- WHAT IS BEING ASKED -
Print out the entries below with no edits.

- MATERIAL PROVIDED -
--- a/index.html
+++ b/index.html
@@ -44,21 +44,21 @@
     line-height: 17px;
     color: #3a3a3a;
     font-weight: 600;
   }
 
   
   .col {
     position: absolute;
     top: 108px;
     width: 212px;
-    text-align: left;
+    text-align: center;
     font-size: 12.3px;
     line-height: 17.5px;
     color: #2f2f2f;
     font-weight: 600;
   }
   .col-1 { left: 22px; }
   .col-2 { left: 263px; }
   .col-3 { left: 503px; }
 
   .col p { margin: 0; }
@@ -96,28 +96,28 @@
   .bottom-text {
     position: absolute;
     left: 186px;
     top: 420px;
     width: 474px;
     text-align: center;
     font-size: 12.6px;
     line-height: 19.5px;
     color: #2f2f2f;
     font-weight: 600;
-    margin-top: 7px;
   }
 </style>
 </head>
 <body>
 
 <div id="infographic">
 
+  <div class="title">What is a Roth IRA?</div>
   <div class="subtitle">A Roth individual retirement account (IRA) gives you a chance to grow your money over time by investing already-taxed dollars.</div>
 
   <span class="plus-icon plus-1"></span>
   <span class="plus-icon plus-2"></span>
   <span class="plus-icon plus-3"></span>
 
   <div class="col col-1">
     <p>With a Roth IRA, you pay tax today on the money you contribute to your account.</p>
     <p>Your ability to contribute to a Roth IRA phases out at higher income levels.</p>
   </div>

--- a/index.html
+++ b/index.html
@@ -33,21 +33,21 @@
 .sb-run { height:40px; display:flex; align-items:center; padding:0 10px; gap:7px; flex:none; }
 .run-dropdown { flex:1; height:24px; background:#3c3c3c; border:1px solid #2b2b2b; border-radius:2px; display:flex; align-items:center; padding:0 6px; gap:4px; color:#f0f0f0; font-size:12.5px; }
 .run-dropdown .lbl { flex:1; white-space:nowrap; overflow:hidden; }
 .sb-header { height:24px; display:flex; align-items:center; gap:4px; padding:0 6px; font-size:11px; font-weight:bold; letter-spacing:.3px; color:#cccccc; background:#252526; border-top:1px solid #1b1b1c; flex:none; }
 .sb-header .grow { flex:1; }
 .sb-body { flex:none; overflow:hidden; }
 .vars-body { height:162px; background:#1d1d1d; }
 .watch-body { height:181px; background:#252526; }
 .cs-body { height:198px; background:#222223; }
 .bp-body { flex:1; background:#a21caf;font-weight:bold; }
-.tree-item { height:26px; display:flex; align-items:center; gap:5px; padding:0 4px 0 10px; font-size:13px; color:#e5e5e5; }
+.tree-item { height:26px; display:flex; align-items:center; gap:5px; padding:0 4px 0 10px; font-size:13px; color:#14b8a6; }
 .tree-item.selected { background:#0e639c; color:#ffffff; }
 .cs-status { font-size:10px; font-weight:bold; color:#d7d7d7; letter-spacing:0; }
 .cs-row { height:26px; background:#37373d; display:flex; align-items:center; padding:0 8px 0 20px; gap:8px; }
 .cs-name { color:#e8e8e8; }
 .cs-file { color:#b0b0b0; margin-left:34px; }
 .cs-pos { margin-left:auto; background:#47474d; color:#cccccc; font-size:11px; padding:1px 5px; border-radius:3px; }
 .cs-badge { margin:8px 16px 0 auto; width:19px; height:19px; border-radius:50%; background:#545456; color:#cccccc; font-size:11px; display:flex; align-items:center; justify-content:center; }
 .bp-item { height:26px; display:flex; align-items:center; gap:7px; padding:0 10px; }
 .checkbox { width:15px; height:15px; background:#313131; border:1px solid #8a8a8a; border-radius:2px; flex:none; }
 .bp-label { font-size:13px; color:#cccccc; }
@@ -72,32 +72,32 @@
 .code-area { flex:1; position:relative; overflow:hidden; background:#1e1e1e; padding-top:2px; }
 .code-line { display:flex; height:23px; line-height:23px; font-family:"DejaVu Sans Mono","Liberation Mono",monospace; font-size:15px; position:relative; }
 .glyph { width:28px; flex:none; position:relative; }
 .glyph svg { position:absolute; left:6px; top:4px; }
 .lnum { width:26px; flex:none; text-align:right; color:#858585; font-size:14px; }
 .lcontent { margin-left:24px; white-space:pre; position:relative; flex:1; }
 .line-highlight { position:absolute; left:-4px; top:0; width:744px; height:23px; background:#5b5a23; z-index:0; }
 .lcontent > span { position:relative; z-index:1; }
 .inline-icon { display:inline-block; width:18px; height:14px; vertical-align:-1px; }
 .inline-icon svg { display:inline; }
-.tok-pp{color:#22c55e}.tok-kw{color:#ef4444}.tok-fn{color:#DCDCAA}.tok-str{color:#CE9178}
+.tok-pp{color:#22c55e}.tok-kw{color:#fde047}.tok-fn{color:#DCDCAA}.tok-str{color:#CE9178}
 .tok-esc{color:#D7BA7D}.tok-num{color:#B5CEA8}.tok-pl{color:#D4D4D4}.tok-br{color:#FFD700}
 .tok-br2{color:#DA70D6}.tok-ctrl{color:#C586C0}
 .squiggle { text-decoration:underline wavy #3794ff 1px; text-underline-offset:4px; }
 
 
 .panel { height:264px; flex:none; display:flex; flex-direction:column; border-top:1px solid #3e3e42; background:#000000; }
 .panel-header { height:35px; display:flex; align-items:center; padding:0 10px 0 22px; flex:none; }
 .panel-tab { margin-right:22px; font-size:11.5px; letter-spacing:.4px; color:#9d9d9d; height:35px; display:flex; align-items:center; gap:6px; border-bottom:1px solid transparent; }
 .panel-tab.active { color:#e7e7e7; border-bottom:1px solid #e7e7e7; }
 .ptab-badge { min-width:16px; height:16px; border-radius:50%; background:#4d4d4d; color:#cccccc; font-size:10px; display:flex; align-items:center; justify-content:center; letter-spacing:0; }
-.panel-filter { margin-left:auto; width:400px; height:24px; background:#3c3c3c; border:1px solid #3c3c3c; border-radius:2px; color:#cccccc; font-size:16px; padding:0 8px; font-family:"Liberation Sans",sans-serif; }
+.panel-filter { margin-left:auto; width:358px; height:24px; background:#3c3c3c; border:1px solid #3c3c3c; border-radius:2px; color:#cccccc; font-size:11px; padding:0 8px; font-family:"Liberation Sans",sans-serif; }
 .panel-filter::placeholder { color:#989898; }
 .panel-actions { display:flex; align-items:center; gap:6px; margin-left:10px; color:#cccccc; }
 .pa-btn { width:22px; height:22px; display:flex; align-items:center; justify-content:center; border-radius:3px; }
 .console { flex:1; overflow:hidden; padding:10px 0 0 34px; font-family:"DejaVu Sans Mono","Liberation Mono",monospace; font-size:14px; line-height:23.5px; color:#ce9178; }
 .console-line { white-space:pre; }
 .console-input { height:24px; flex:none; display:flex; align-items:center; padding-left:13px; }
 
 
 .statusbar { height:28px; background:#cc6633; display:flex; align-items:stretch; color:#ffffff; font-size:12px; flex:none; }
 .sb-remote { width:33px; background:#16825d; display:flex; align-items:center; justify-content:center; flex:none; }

- ANSWER TO THIS PROBLEM -
--- a/index.html
+++ b/index.html
@@ -44,21 +44,21 @@
     line-height: 17px;
     color: #3a3a3a;
     font-weight: 600;
   }
 
   
   .col {
     position: absolute;
     top: 108px;
     width: 212px;
-    text-align: left;
+    text-align: center;
     font-size: 12.3px;
     line-height: 17.5px;
     color: #2f2f2f;
     font-weight: 600;
   }
   .col-1 { left: 22px; }
   .col-2 { left: 263px; }
   .col-3 { left: 503px; }
 
   .col p { margin: 0; }
@@ -96,28 +96,28 @@
   .bottom-text {
     position: absolute;
     left: 186px;
     top: 420px;
     width: 474px;
     text-align: center;
     font-size: 12.6px;
     line-height: 19.5px;
     color: #2f2f2f;
     font-weight: 600;
-    margin-top: 7px;
   }
 </style>
 </head>
 <body>
 
 <div id="infographic">
 
+  <div class="title">What is a Roth IRA?</div>
   <div class="subtitle">A Roth individual retirement account (IRA) gives you a chance to grow your money over time by investing already-taxed dollars.</div>
 
   <span class="plus-icon plus-1"></span>
   <span class="plus-icon plus-2"></span>
   <span class="plus-icon plus-3"></span>
 
   <div class="col col-1">
     <p>With a Roth IRA, you pay tax today on the money you contribute to your account.</p>
     <p>Your ability to contribute to a Roth IRA phases out at higher income levels.</p>
   </div>

--- a/index.html
+++ b/index.html
@@ -33,21 +33,21 @@
 .sb-run { height:40px; display:flex; align-items:center; padding:0 10px; gap:7px; flex:none; }
 .run-dropdown { flex:1; height:24px; background:#3c3c3c; border:1px solid #2b2b2b; border-radius:2px; display:flex; align-items:center; padding:0 6px; gap:4px; color:#f0f0f0; font-size:12.5px; }
 .run-dropdown .lbl { flex:1; white-space:nowrap; overflow:hidden; }
 .sb-header { height:24px; display:flex; align-items:center; gap:4px; padding:0 6px; font-size:11px; font-weight:bold; letter-spacing:.3px; color:#cccccc; background:#252526; border-top:1px solid #1b1b1c; flex:none; }
 .sb-header .grow { flex:1; }
 .sb-body { flex:none; overflow:hidden; }
 .vars-body { height:162px; background:#1d1d1d; }
 .watch-body { height:181px; background:#252526; }
 .cs-body { height:198px; background:#222223; }
 .bp-body { flex:1; background:#a21caf;font-weight:bold; }
-.tree-item { height:26px; display:flex; align-items:center; gap:5px; padding:0 4px 0 10px; font-size:13px; color:#e5e5e5; }
+.tree-item { height:26px; display:flex; align-items:center; gap:5px; padding:0 4px 0 10px; font-size:13px; color:#14b8a6; }
 .tree-item.selected { background:#0e639c; color:#ffffff; }
 .cs-status { font-size:10px; font-weight:bold; color:#d7d7d7; letter-spacing:0; }
 .cs-row { height:26px; background:#37373d; display:flex; align-items:center; padding:0 8px 0 20px; gap:8px; }
 .cs-name { color:#e8e8e8; }
 .cs-file { color:#b0b0b0; margin-left:34px; }
 .cs-pos { margin-left:auto; background:#47474d; color:#cccccc; font-size:11px; padding:1px 5px; border-radius:3px; }
 .cs-badge { margin:8px 16px 0 auto; width:19px; height:19px; border-radius:50%; background:#545456; color:#cccccc; font-size:11px; display:flex; align-items:center; justify-content:center; }
 .bp-item { height:26px; display:flex; align-items:center; gap:7px; padding:0 10px; }
 .checkbox { width:15px; height:15px; background:#313131; border:1px solid #8a8a8a; border-radius:2px; flex:none; }
 .bp-label { font-size:13px; color:#cccccc; }
@@ -72,32 +72,32 @@
 .code-area { flex:1; position:relative; overflow:hidden; background:#1e1e1e; padding-top:2px; }
 .code-line { display:flex; height:23px; line-height:23px; font-family:"DejaVu Sans Mono","Liberation Mono",monospace; font-size:15px; position:relative; }
 .glyph { width:28px; flex:none; position:relative; }
 .glyph svg { position:absolute; left:6px; top:4px; }
 .lnum { width:26px; flex:none; text-align:right; color:#858585; font-size:14px; }
 .lcontent { margin-left:24px; white-space:pre; position:relative; flex:1; }
 .line-highlight { position:absolute; left:-4px; top:0; width:744px; height:23px; background:#5b5a23; z-index:0; }
 .lcontent > span { position:relative; z-index:1; }
 .inline-icon { display:inline-block; width:18px; height:14px; vertical-align:-1px; }
 .inline-icon svg { display:inline; }
-.tok-pp{color:#22c55e}.tok-kw{color:#ef4444}.tok-fn{color:#DCDCAA}.tok-str{color:#CE9178}
+.tok-pp{color:#22c55e}.tok-kw{color:#fde047}.tok-fn{color:#DCDCAA}.tok-str{color:#CE9178}
 .tok-esc{color:#D7BA7D}.tok-num{color:#B5CEA8}.tok-pl{color:#D4D4D4}.tok-br{color:#FFD700}
 .tok-br2{color:#DA70D6}.tok-ctrl{color:#C586C0}
 .squiggle { text-decoration:underline wavy #3794ff 1px; text-underline-offset:4px; }
 
 
 .panel { height:264px; flex:none; display:flex; flex-direction:column; border-top:1px solid #3e3e42; background:#000000; }
 .panel-header { height:35px; display:flex; align-items:center; padding:0 10px 0 22px; flex:none; }
 .panel-tab { margin-right:22px; font-size:11.5px; letter-spacing:.4px; color:#9d9d9d; height:35px; display:flex; align-items:center; gap:6px; border-bottom:1px solid transparent; }
 .panel-tab.active { color:#e7e7e7; border-bottom:1px solid #e7e7e7; }
 .ptab-badge { min-width:16px; height:16px; border-radius:50%; background:#4d4d4d; color:#cccccc; font-size:10px; display:flex; align-items:center; justify-content:center; letter-spacing:0; }
-.panel-filter { margin-left:auto; width:400px; height:24px; background:#3c3c3c; border:1px solid #3c3c3c; border-radius:2px; color:#cccccc; font-size:16px; padding:0 8px; font-family:"Liberation Sans",sans-serif; }
+.panel-filter { margin-left:auto; width:358px; height:24px; background:#3c3c3c; border:1px solid #3c3c3c; border-radius:2px; color:#cccccc; font-size:11px; padding:0 8px; font-family:"Liberation Sans",sans-serif; }
 .panel-filter::placeholder { color:#989898; }
 .panel-actions { display:flex; align-items:center; gap:6px; margin-left:10px; color:#cccccc; }
 .pa-btn { width:22px; height:22px; display:flex; align-items:center; justify-content:center; border-radius:3px; }
 .console { flex:1; overflow:hidden; padding:10px 0 0 34px; font-family:"DejaVu Sans Mono","Liberation Mono",monospace; font-size:14px; line-height:23.5px; color:#ce9178; }
 .console-line { white-space:pre; }
 .console-input { height:24px; flex:none; display:flex; align-items:center; padding-left:13px; }
 
 
 .statusbar { height:28px; background:#cc6633; display:flex; align-items:stretch; color:#ffffff; font-size:12px; flex:none; }
 .sb-remote { width:33px; background:#16825d; display:flex; align-items:center; justify-content:center; flex:none; }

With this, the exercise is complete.